Before-and-after change records
════════
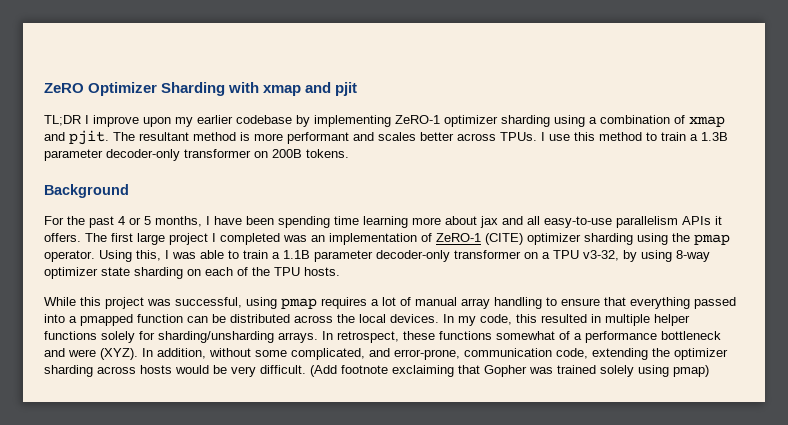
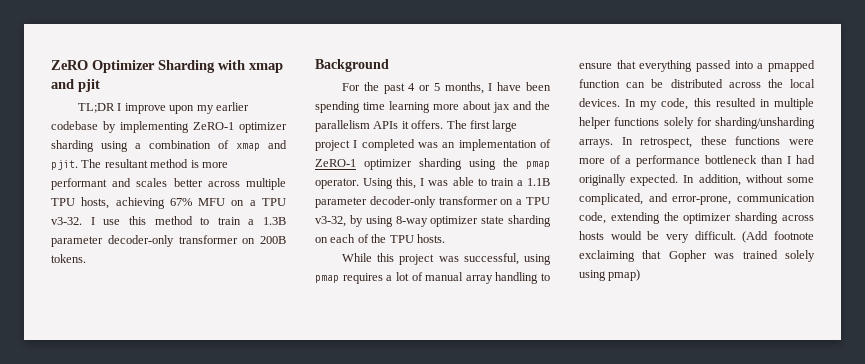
- The resultant method is more performant and scales better across TPUs.
+ The resultant method is more performant and scales better across multiple TPU hosts, achieving 67% MFU on a TPU v3-32.
- For the past 4 or 5 months, I have been spending time learning more about jax and all easy-to-use parallelism APIs it offers.
+ For the past 4 or 5 months, I have been spending time learning more about jax and the parallelism APIs it offers.
- The first large project I completed was an implementation of ZeRO-1 (CITE) optimizer sharding using the pmap operator.
+ The first large project I completed was an implementation of ZeRO-1 optimizer sharding using the pmap operator.
- In retrospect, these functions somewhat of a performance bottleneck and were (XYZ).
+ In retrospect, these functions were more of a performance bottleneck than I had originally expected.

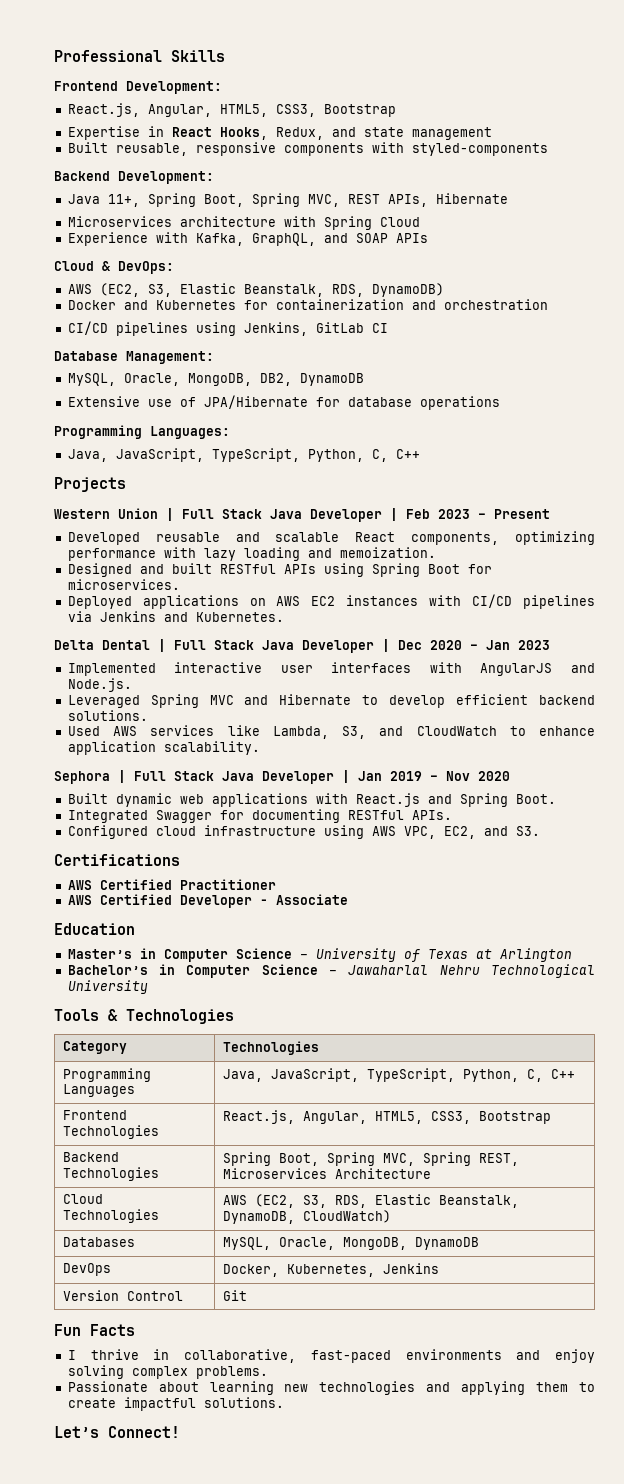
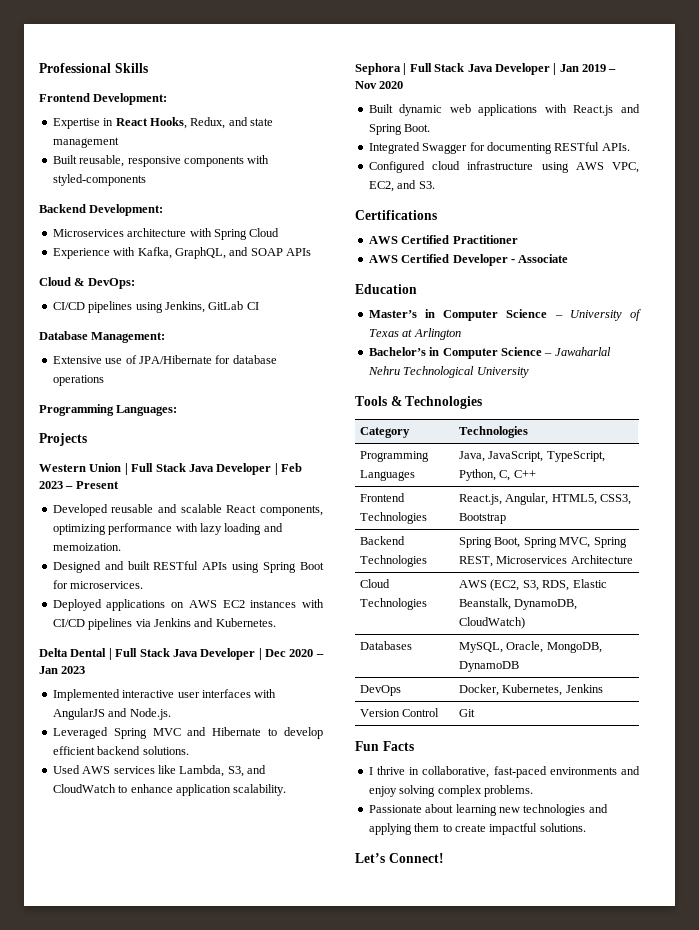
  Frontend Development:
- React.js, Angular, HTML5, CSS3, Bootstrap
- Java 11+, Spring Boot, Spring MVC, REST APIs, Hibernate
- AWS (EC2, S3, Elastic Beanstalk, RDS, DynamoDB)
- Docker and Kubernetes for containerization and orchestration
- MySQL, Oracle, MongoDB, DB2, DynamoDB
  Programming Languages:
- Java, JavaScript, TypeScript, Python, C, C++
════════
Task objective
Find the string "bottleneck" in the data. Report each line it appears in.

Written solution
- In retrospect, these functions somewhat of a performance bottleneck and were (XYZ).
+ In retrospect, these functions were more of a performance bottleneck than I had originally expected.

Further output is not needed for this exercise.